"Acho falta de educação ligar para o celular sem avisar. Se não for uma emergência (e não forem meus pais), não me ligue. Temos o WhatsApp por um motivo."
Este tweet de @thaissotillo viralizou há alguns dias e gerou respostas de todos os tipos, mas com a sensação de que se trata de uma questão geracional: em algum momento, especialmente para quem nasceu no final dos anos 90, as ligações telefônicas – o gesto mais básico de um telefone – se tornaram uma violação do protocolo social.
A questão geracional não explica muita coisa: o interessante não é o que a garota prefere, mas por que uma ligação não solicitada agora parece uma intrusão.
Uma mensagem de WhatsApp te dá tempo. Você lê, pensa, decide, escreve, apaga, reescreve. Você decide se quer soar mais afável ou mais incisiva. Dez segundos extras para construir uma versão melhor de si mesma.
Uma ligação te tira essa possibilidade. Ela te força a ser você mesma, sem filtros, agora. É por isso que te deixa desconfortável. "É outra forma de evitar o confronto direto", explica Alejandra de Pedro, psicóloga da saúde geral. "Uma conversa constrangedora sempre se torna menos constrangedora quando tenho tempo para processar o que quero dizer e como."
Todos nós construímos um estilo de vida baseado no direito de nos editarmos antes de sermos vistos. De Pedro afirma que muitas pessoas filtram suas conversas importantes pela inteligência artificial: "Escreva isso para mim, mas de uma forma mais assertiva". Perdemos a capacidade de comunicação direta enquanto ganhamos recursos para evitá-la.
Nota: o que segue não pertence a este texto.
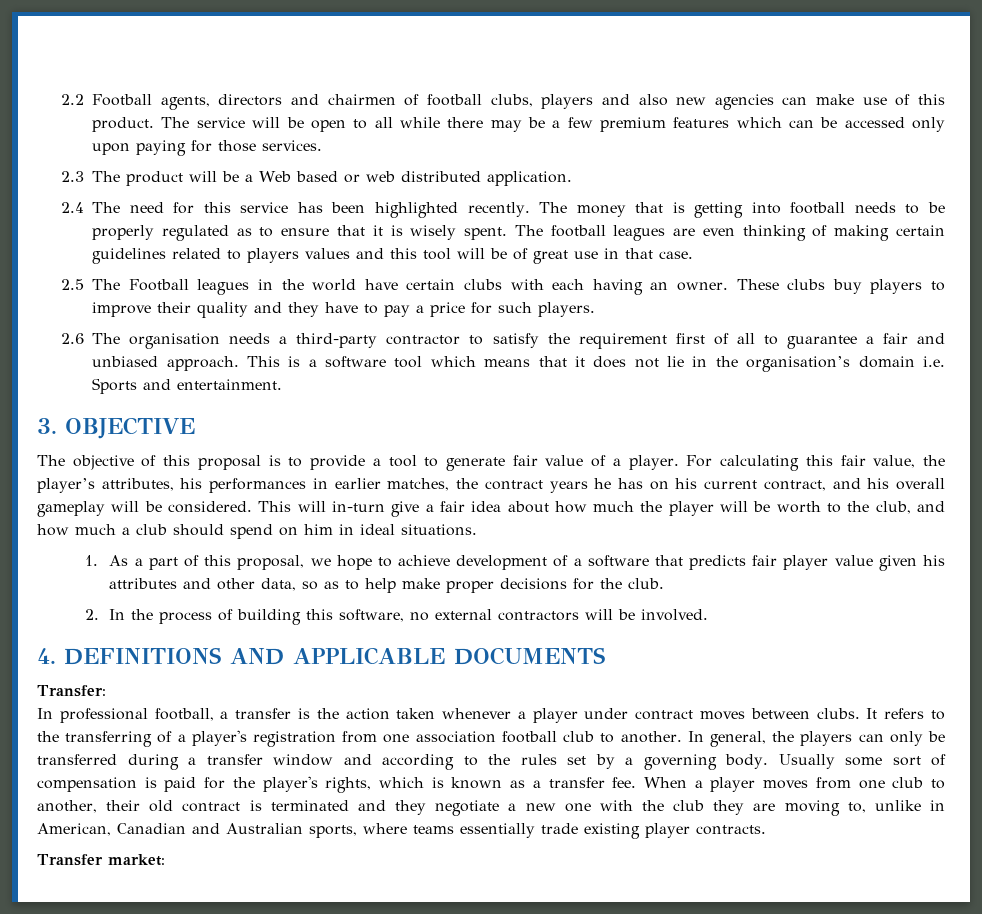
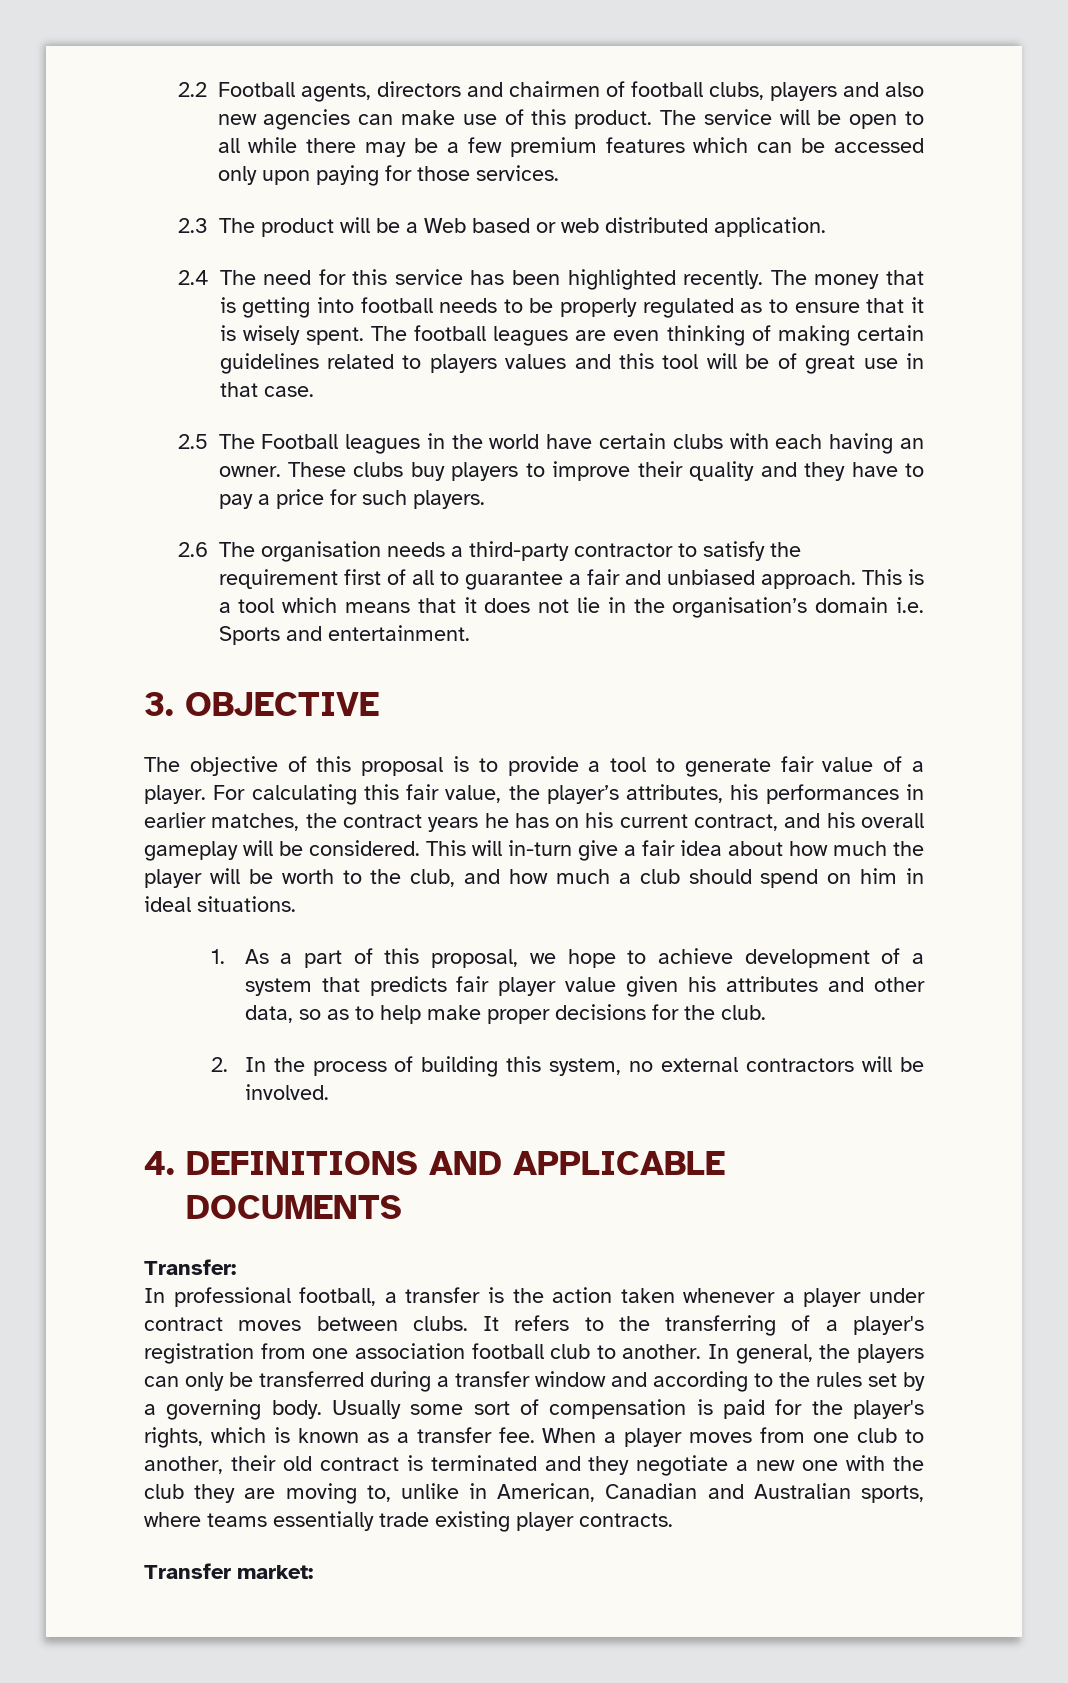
- This is a software tool which means that it does not lie in the organisation’s domain i.e. Sports and entertainment.
+ This is a tool which means that it does not lie in the organisation’s domain i.e. Sports and entertainment.
- 1. As a part of this proposal, we hope to achieve development of a software that predicts fair player value given his attributes and other data, so as to help make proper decisions for the club.
+ 1. As a part of this proposal, we hope to achieve development of a system that predicts fair player value given his attributes and other data, so as to help make proper decisions for the club.
- 2. In the process of building this software, no external contractors will be involved.
+ 2. In the process of building this system, no external contractors will be involved.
Mas há algo mais. A chamada não exige apenas que você seja você mesmo. Exige que você seja você mesmo agora.
Vivemos em um mundo assíncrono. Trabalhamos com pessoas em quatro fusos horários diferentes, assistimos a séries quando queremos, respondemos e-mails entre reuniões. Nesse contexto, parece que tudo pode esperar.
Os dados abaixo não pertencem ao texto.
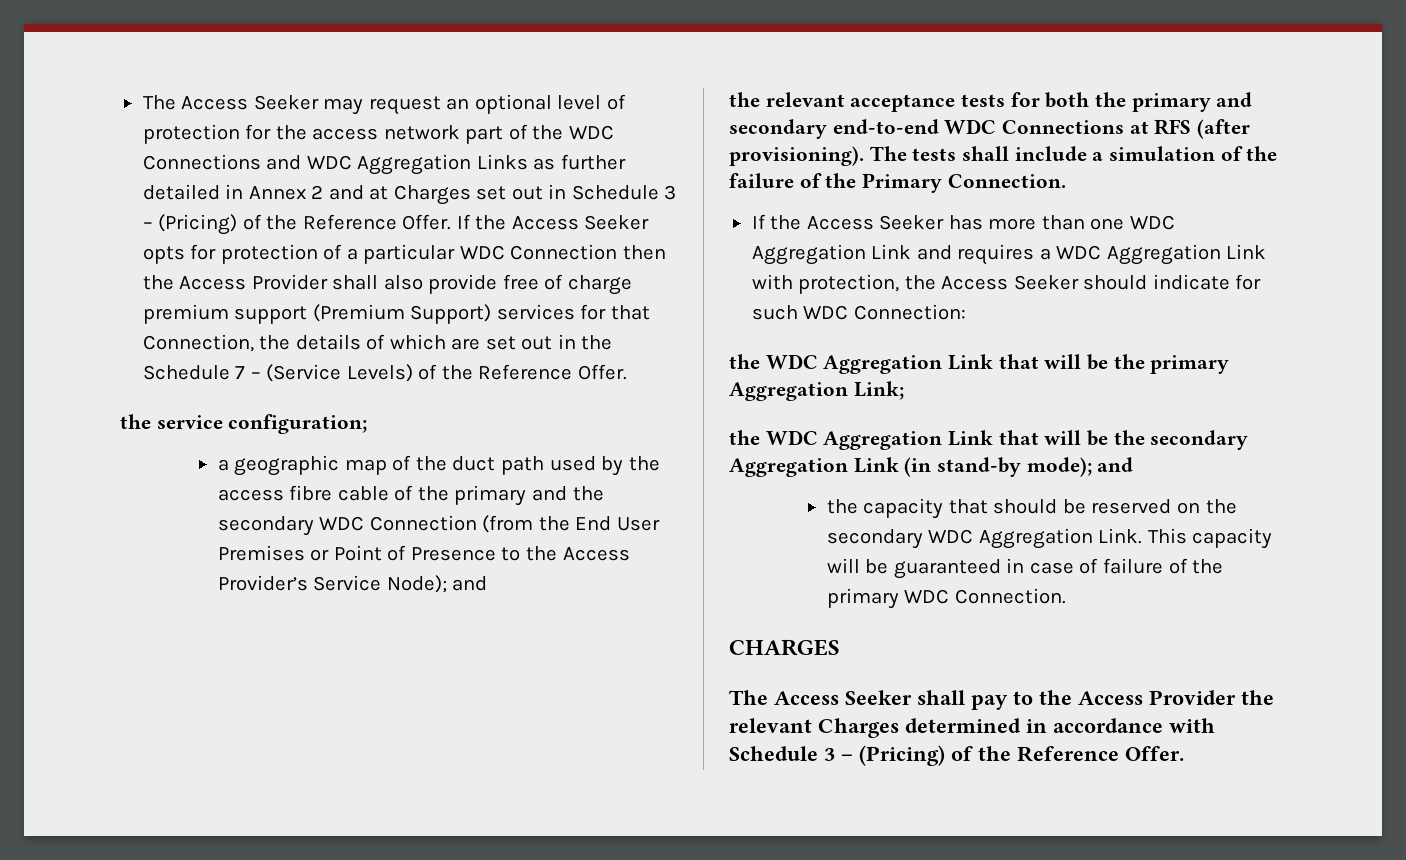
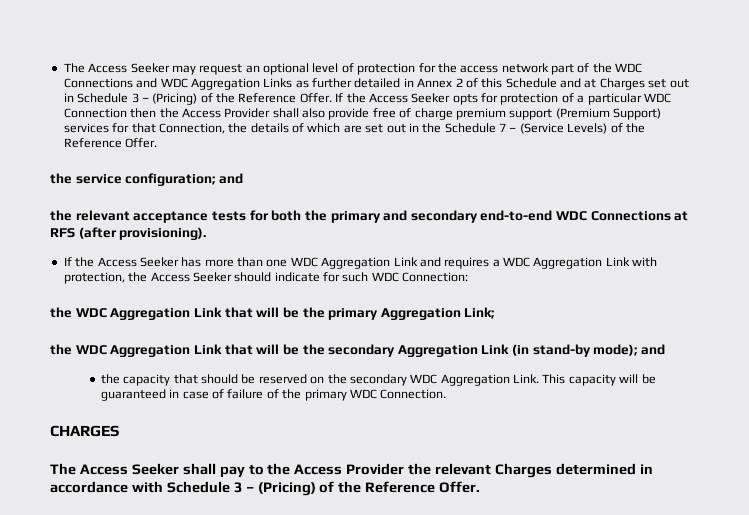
- The Access Seeker may request an optional level of protection for the access network part of the WDC Connections and WDC Aggregation Links as further detailed in Annex 2 and at Charges set out in Schedule 3 – (Pricing) of the Reference Offer.
+ The Access Seeker may request an optional level of protection for the access network part of the WDC Connections and WDC Aggregation Links as further detailed in Annex 2 of this Schedule and at Charges set out in Schedule 3 – (Pricing) of the Reference Offer.
- the service configuration;
- a geographic map of the duct path used by the access fibre cable of the primary and the secondary WDC Connection (from the End User Premises or Point of Presence to the Access Provider’s Service Node); and
+ the service configuration; and
- The tests shall include a simulation of the failure of the Primary Connection.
A chamada quebra essa ilusão. É uma exigência de sincronia, uma forma de dizer a nós mesmos: "falamos agora ou não falamos" e isso, em uma cultura onde adiar é um direito conquistado, parece obsceno. É por isso que as mensagens de voz se popularizaram: elas transformam a experiência da chamada em algo assíncrono, dando tempo para pensar nas respostas.
"Os jovens entenderam que ser acessível não é o mesmo que estar disponível", diz De Pedro. "Eles praticam mais o estabelecimento de limites. Mas também é possível ir longe demais, e estamos caminhando para uma sociedade um pouco mais individualista."
As exceções ainda fazem parte do contexto: os pais, por exemplo, ainda podem ligar sem avisar. Não porque sejam de outra geração, mas porque a família ainda opera sob um código anterior: o da disponibilidade automática. “Você pode me interromper porque é meu pai.”
O resto do mundo perdeu esse privilégio. Agora temos que escrever primeiro, levantar a questão, esperar a confirmação e só então, talvez, ligar. A ligação direta soa como arrogância.
Mudamos a semântica do que significa respeitar o outro. Antes era "eu te dou atenção quando você pede". Agora é "não me peça atenção sem permissão prévia".
Dizemos que ganhamos eficiência, que o WhatsApp evita interrupções desnecessárias, mas o que realmente fizemos foi construir um muro em torno da nossa disponibilidade emocional.
"Tem a ver com adiar tudo o que é desconfortável", diz a psicóloga. "Muito menos tolerância à frustração, às sensações desconfortáveis. Se me sinto desconfortável em atender um amigo que não conheço, então fica mais difícil para mim e eu adio."
A ligação telefônica era o último vestígio de um antigo contrato social: aceitávamos que os outros pudessem precisar de nós em tempo real, sem aviso prévio, sem possibilidade de adiamento. Esse contrato foi quebrado.
Agora todos vivemos atrás de uma caixa postal perpétua. Respondemos quando nos convém, não quando somos necessários. Sentimo-nos mais livres, mais donos do nosso tempo, mais protegidos. O que não sentimos é o que perdemos: o hábito de tolerar o desconforto de aparecer despreparado, de improvisar a proximidade, de aceitar que o outro tem o direito de alterar o nosso dia.
O telefone ainda está no nosso bolso. Mas já não serve para falar. Serve para decidir quando, como e com quem queremos parecer estar a falar.